Here I am, teaching ancient Greek to schoolchildren in the north-east of England, in the summer holidays.
Honest. It's the first-ever Newcastle Greek and Latin one-week residential summer school. All comers welcome, all linguistic levels catered for, from beginners to A-level; some adults, mostly sixth-formers (age range 16-78, gathered in from Jersey to Northumberland), three intensive one-hour small-group teaching sessions a day; preparation in between; and an evening lecture (everything from a demonstration of Hiero's steam engine to the miracles of Indo-European philology). And not a press-gang in sight.
Are they mad, you ask? All too sane. The 78-year-old learning Greek, asked the obvious question by the local TV, replied that she'd heard ancient Greek was paradise, and wanted a taste of it before it was too late.
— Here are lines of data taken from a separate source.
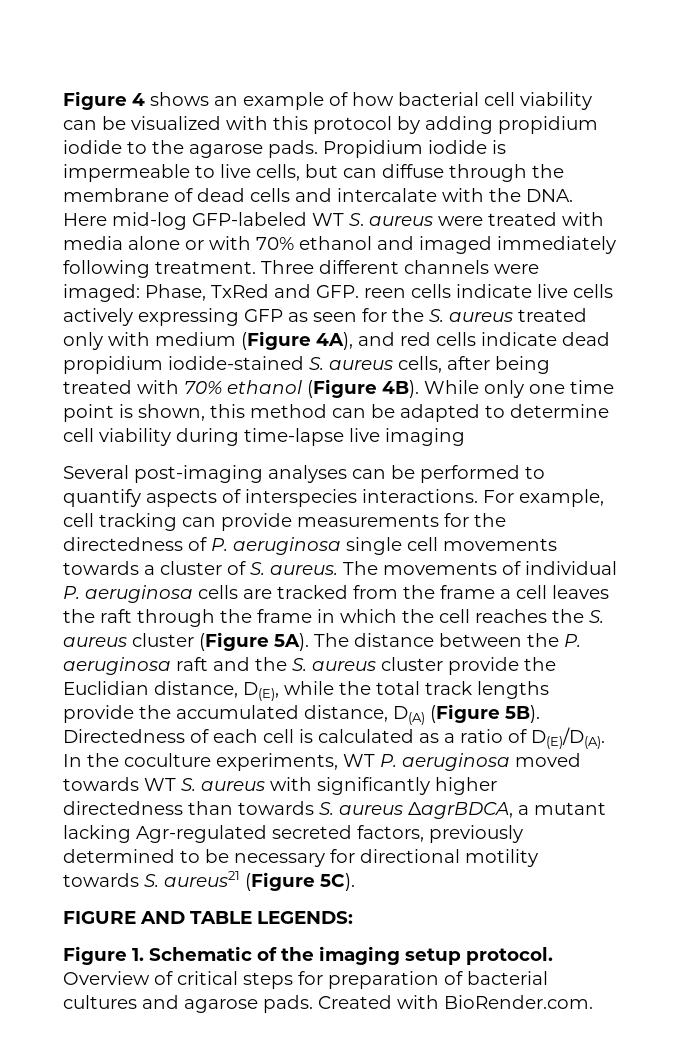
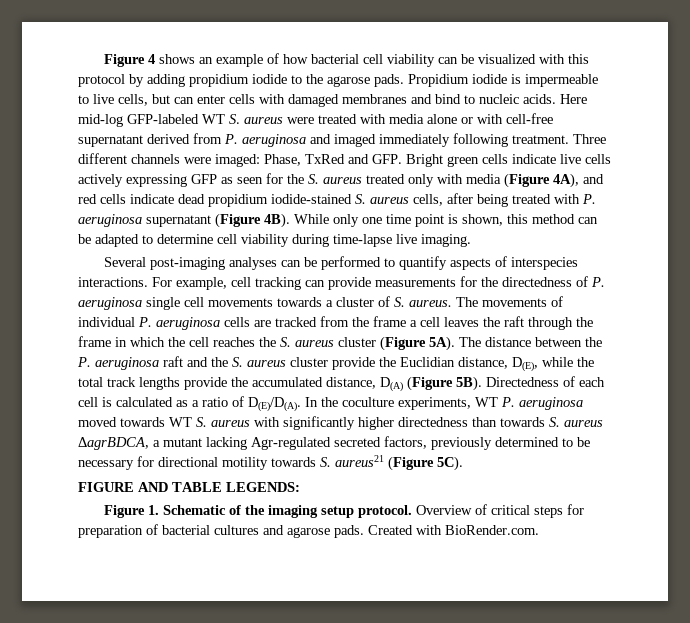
- Propidium iodide is impermeable to live cells, but can diffuse through the membrane of dead cells and intercalate with the DNA. Here mid-log GFP-labeled WT S. aureus were treated with media alone or with 70% ethanol and imaged immediately following treatment.
+ Propidium iodide is impermeable to live cells, but can enter cells with damaged membranes and bind to nucleic acids. Here mid-log GFP-labeled WT S. aureus were treated with media alone or with cell-free supernatant derived from P. aeruginosa and imaged immediately following treatment.
- Three different channels were imaged: Phase, TxRed and GFP. reen cells indicate live cells actively expressing GFP as seen for the S. aureus treated only with medium (Figure 4A), and red cells indicate dead propidium iodide-stained S. aureus cells, after being treated with 70% ethanol (Figure 4B).
+ Three different channels were imaged: Phase, TxRed and GFP. Bright green cells indicate live cells actively expressing GFP as seen for the S. aureus treated only with media (Figure 4A), and red cells indicate dead propidium iodide-stained S. aureus cells, after being treated with P. aeruginosa supernatant (Figure 4B).
- While only one time point is shown, this method can be adapted to determine cell viability during time-lapse live imaging
+ While only one time point is shown, this method can be adapted to determine cell viability during time-lapse live imaging.

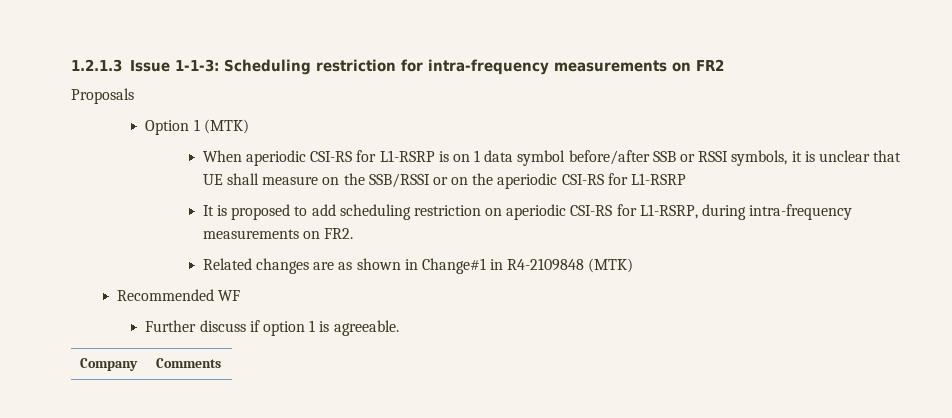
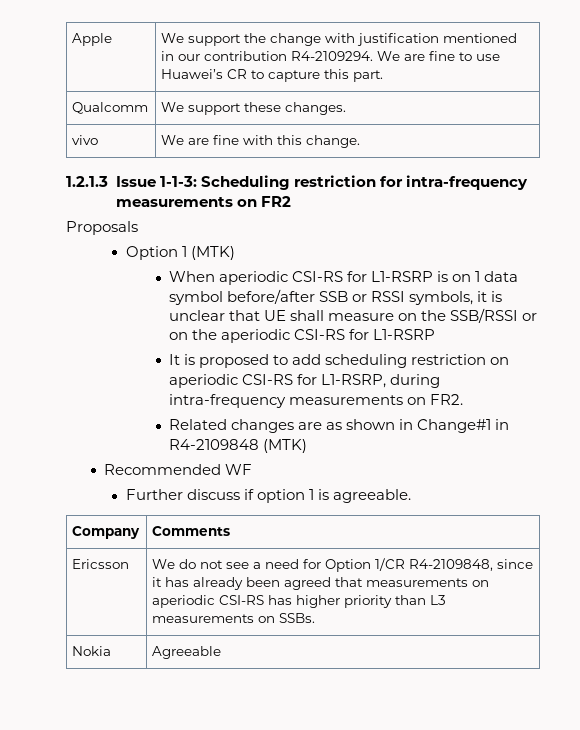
+ Apple | We support the change with justification mentioned in our contribution R4-2109294. We are fine to use Huawei’s CR to capture this part.
+ Qualcomm | We support these changes.
+ vivo | We are fine with this change.
+ Ericsson | We do not see a need for Option 1/CR R4-2109848, since it has already been agreed that measurements on aperiodic CSI-RS has higher priority than L3 measurements on SSBs.
+ Nokia | Agreeable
Another adult told me a businessmen's 'communication skills' day seminar cost pounds 375 plus VAT ('Learn to speak with forked lunch'), but he was learning far more here about communication skills, at pounds 30 a day all-in.
Knackering, though. Today is a free afternoon, so while the students visit Hadrian's Wall, I'm slumped on a bench under a tree with my equally exhausted Newcastle colleague David West (advanced Latin), but a very sprightly Brigid Ackerley, head of classics at Newcastle Central High (beginners' Greek). The excellent Durham School (where we reside) has a county-standard cricket pitch, and we're trying to recover by watching Durham vs Leicester (2nd XI). The young men race about, but will we ever move again?
It can't be what I'm teaching (Homer Odyssey 9, Odysseus and the Cyclops. Paradise will have little to offer me). It can't be my class: seven bright and brilliant sixth formers, keen as horseradish sauce, with the scent of Newcastle University in their nostrils (or was it Oxford? Absurd idea). We'll blind Cyclops and rescue Odysseus and his men from the cave quite easily in our eight sessions - quicker than they've ever read any Greek in all their lives.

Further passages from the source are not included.